[Content revision data]
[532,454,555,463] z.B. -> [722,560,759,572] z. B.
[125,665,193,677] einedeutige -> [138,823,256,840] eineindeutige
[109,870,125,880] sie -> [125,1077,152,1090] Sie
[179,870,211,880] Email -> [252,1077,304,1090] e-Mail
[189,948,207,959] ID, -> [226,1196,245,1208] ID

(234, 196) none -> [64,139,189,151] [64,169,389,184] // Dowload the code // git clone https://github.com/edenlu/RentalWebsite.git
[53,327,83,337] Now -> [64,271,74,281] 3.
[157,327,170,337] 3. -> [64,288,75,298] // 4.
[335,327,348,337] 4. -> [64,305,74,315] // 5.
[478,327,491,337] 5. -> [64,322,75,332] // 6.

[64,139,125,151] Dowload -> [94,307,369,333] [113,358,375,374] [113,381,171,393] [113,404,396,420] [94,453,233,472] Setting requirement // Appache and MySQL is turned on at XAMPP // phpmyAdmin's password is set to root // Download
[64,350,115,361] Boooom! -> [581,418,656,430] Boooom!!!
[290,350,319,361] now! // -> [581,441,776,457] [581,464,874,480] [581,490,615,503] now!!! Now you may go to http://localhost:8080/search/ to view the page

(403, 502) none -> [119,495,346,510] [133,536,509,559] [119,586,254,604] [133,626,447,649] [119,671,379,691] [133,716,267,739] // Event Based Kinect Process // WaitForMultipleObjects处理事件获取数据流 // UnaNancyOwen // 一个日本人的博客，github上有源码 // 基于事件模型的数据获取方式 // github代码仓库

THE PROBLEM
The answer is the full set of records above, repeated exactly.

RESPONSE TO THE EXERCISE
[532,454,555,463] z.B. -> [722,560,759,572] z. B.
[125,665,193,677] einedeutige -> [138,823,256,840] eineindeutige
[109,870,125,880] sie -> [125,1077,152,1090] Sie
[179,870,211,880] Email -> [252,1077,304,1090] e-Mail
[189,948,207,959] ID, -> [226,1196,245,1208] ID

(234, 196) none -> [64,139,189,151] [64,169,389,184] // Dowload the code // git clone https://github.com/edenlu/RentalWebsite.git
[53,327,83,337] Now -> [64,271,74,281] 3.
[157,327,170,337] 3. -> [64,288,75,298] // 4.
[335,327,348,337] 4. -> [64,305,74,315] // 5.
[478,327,491,337] 5. -> [64,322,75,332] // 6.

[64,139,125,151] Dowload -> [94,307,369,333] [113,358,375,374] [113,381,171,393] [113,404,396,420] [94,453,233,472] Setting requirement // Appache and MySQL is turned on at XAMPP // phpmyAdmin's password is set to root // Download
[64,350,115,361] Boooom! -> [581,418,656,430] Boooom!!!
[290,350,319,361] now! // -> [581,441,776,457] [581,464,874,480] [581,490,615,503] now!!! Now you may go to http://localhost:8080/search/ to view the page

(403, 502) none -> [119,495,346,510] [133,536,509,559] [119,586,254,604] [133,626,447,649] [119,671,379,691] [133,716,267,739] // Event Based Kinect Process // WaitForMultipleObjects处理事件获取数据流 // UnaNancyOwen // 一个日本人的博客，github上有源码 // 基于事件模型的数据获取方式 // github代码仓库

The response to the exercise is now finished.